__WHAT IS EXPECTED__:
Retype the entries exactly; omit all pictures.

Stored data

○ ○ ○ ○

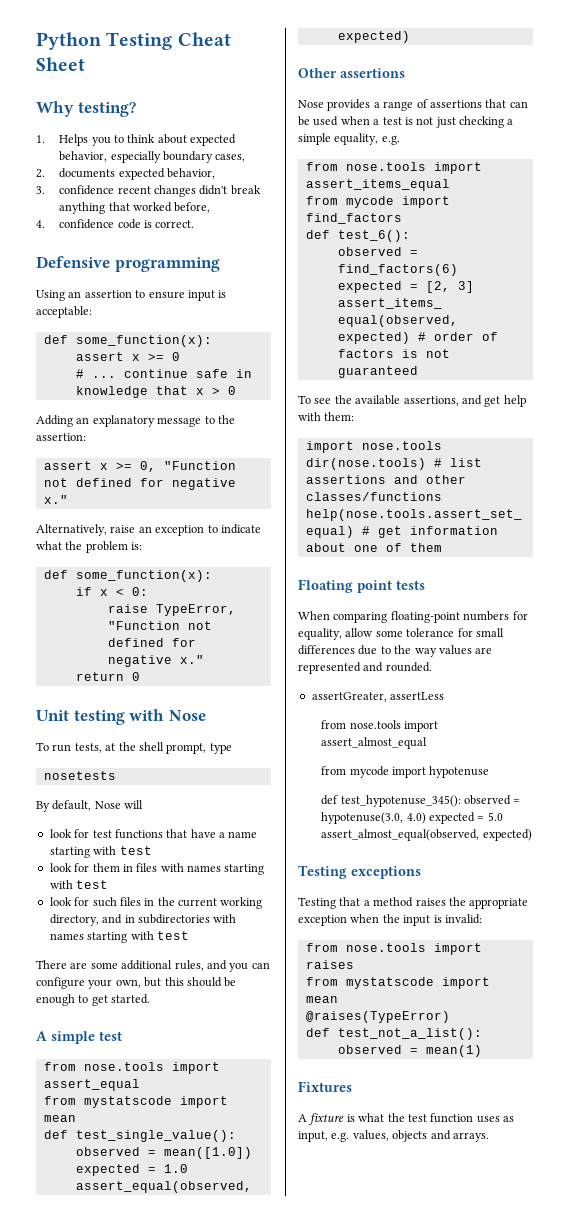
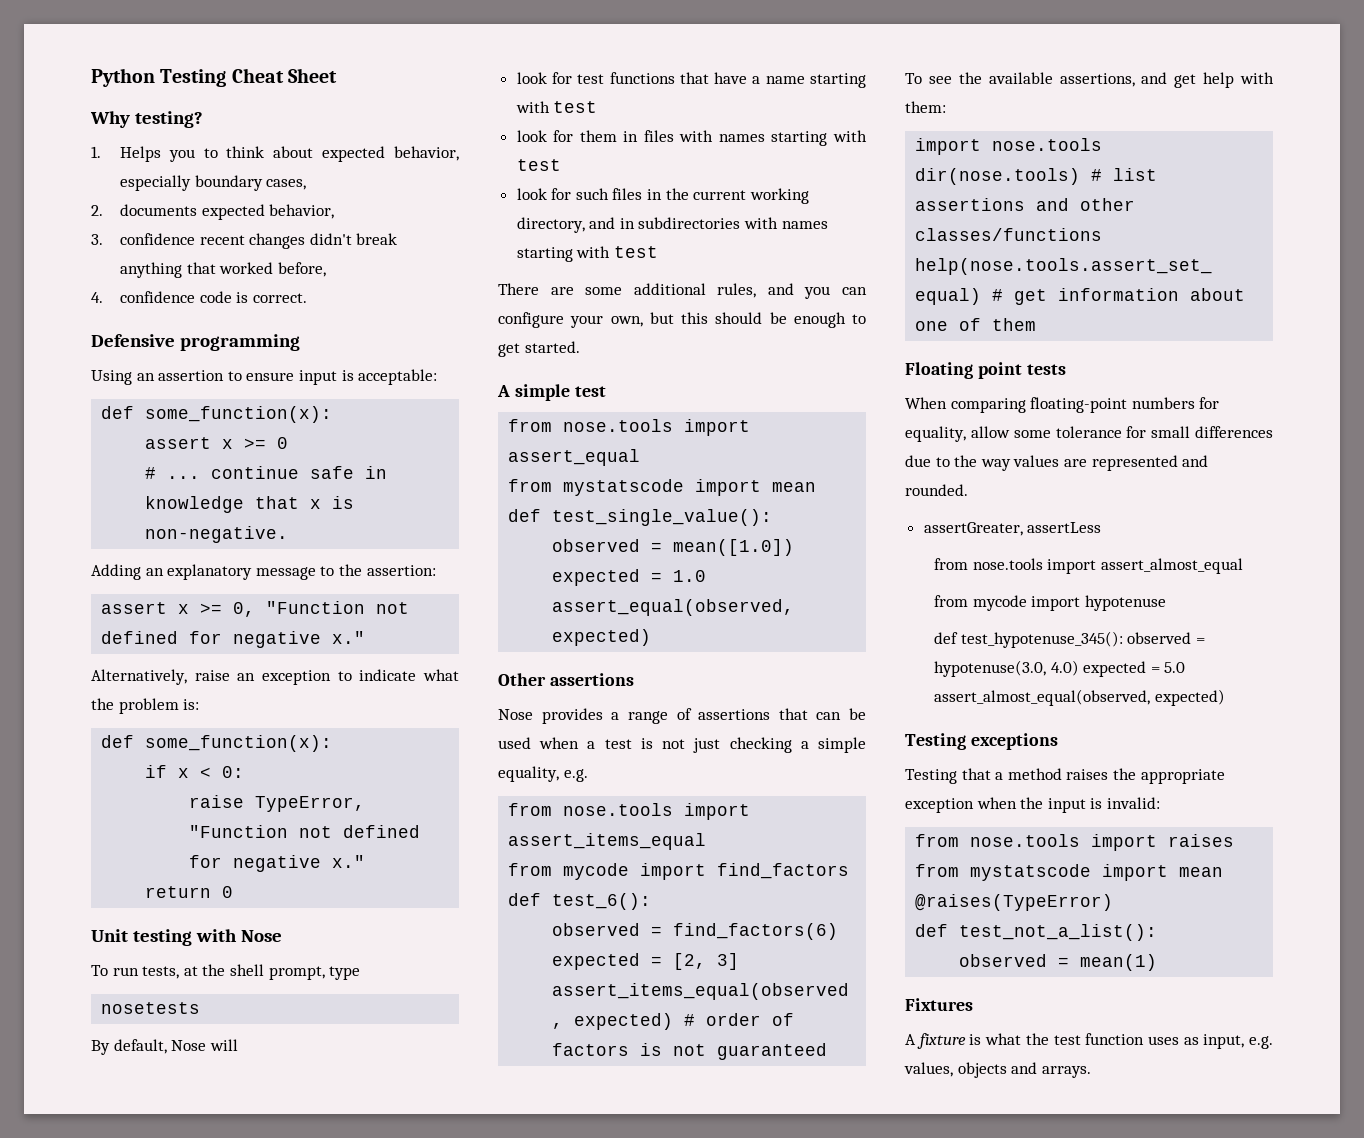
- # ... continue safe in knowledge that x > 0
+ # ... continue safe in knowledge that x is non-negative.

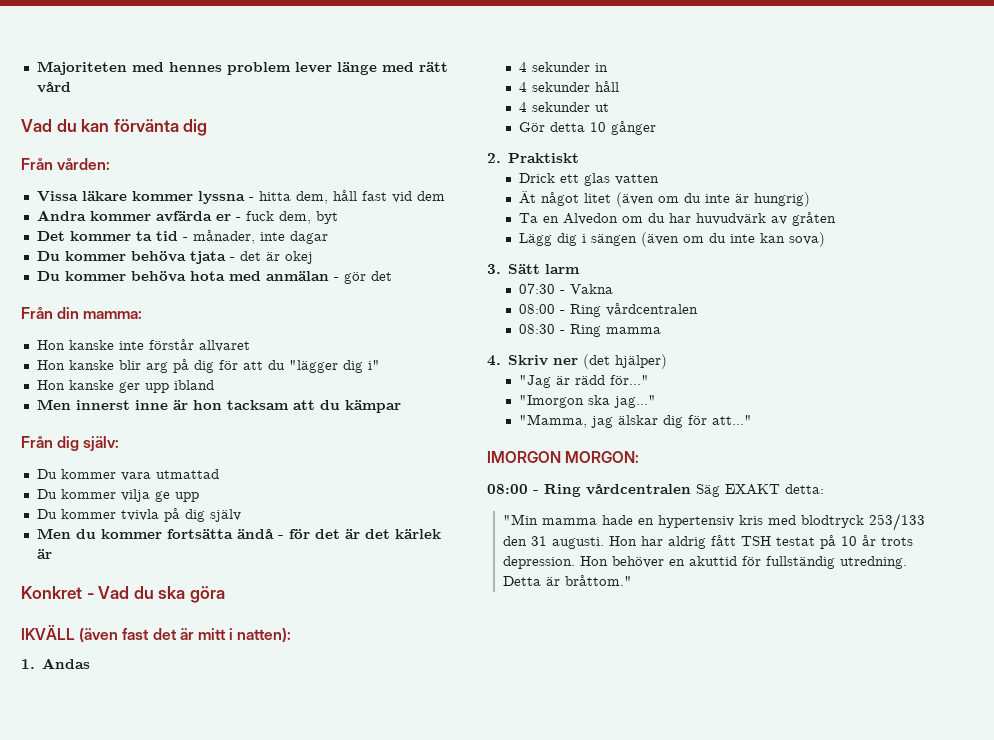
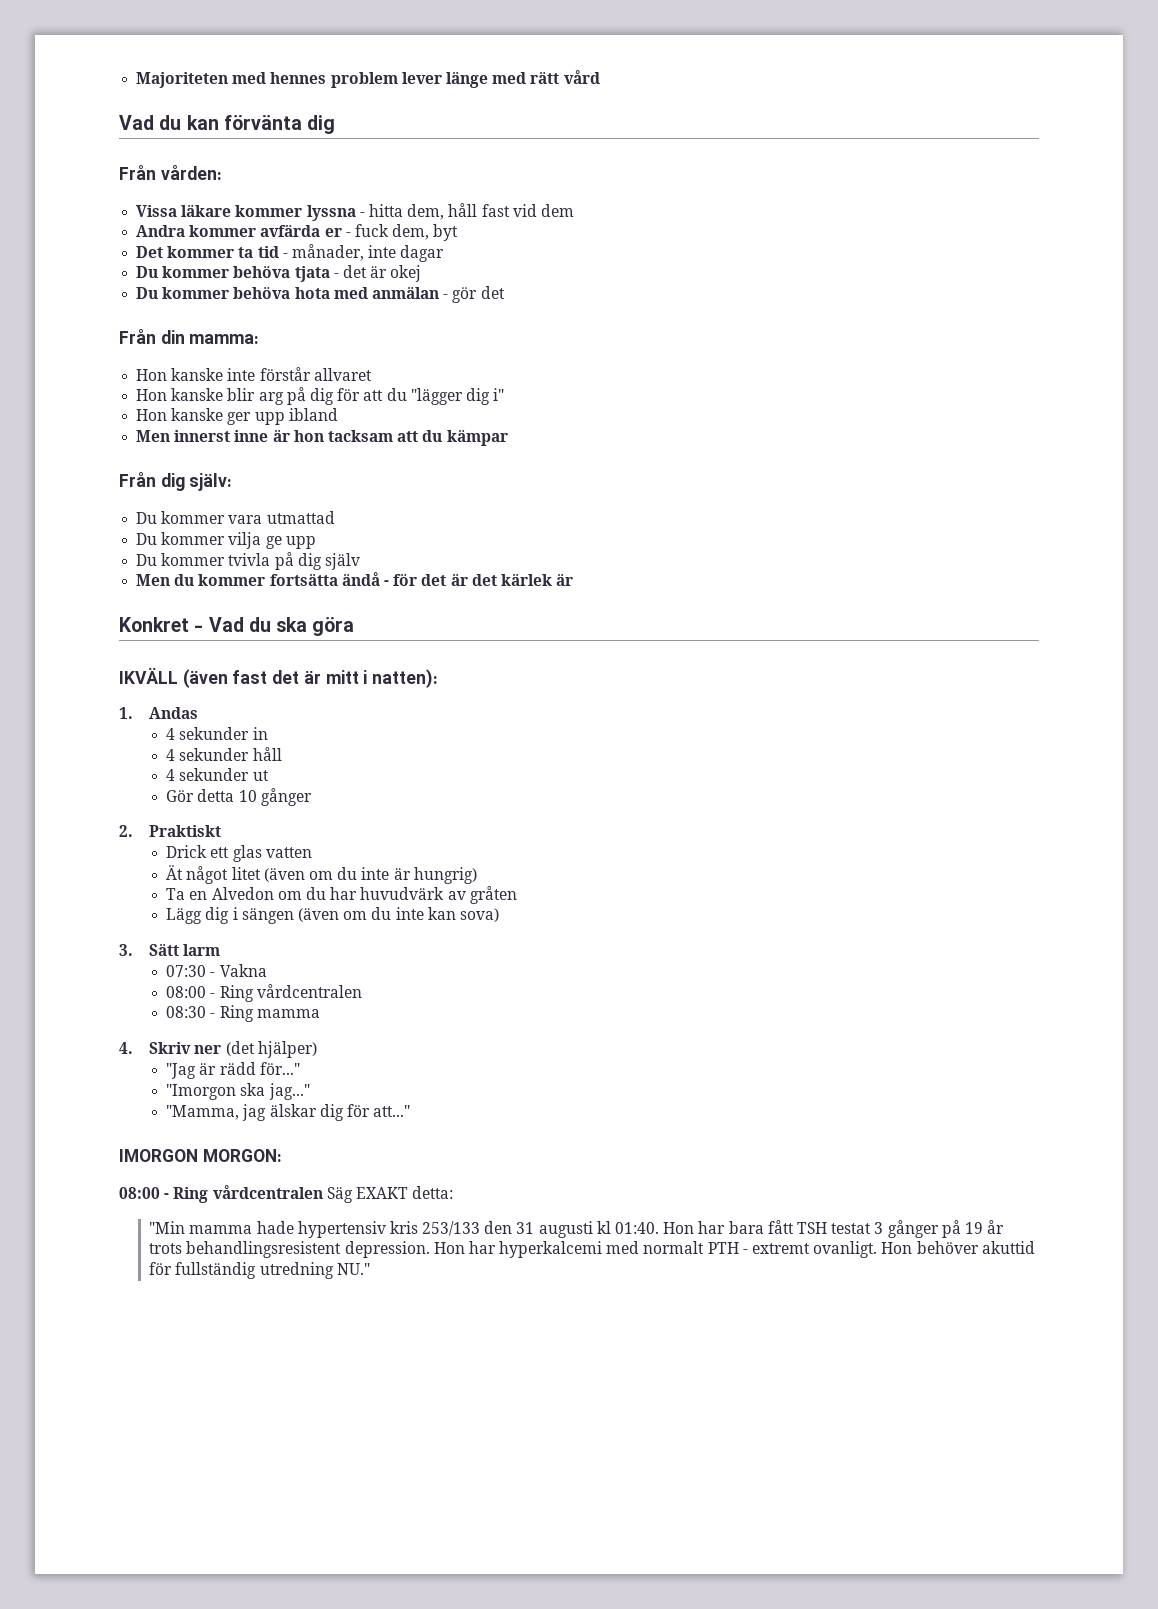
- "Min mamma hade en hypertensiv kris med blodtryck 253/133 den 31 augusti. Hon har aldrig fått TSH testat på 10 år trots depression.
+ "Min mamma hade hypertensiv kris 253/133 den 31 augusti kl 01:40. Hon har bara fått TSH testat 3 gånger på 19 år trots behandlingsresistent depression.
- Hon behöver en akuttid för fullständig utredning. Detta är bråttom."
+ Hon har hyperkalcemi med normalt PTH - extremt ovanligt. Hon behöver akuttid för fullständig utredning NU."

○ ○ ○ ○

__RESULT OF THE TASK__:
- # ... continue safe in knowledge that x > 0
+ # ... continue safe in knowledge that x is non-negative.

- "Min mamma hade en hypertensiv kris med blodtryck 253/133 den 31 augusti. Hon har aldrig fått TSH testat på 10 år trots depression.
+ "Min mamma hade hypertensiv kris 253/133 den 31 augusti kl 01:40. Hon har bara fått TSH testat 3 gånger på 19 år trots behandlingsresistent depression.
- Hon behöver en akuttid för fullständig utredning. Detta är bråttom."
+ Hon har hyperkalcemi med normalt PTH - extremt ovanligt. Hon behöver akuttid för fullständig utredning NU."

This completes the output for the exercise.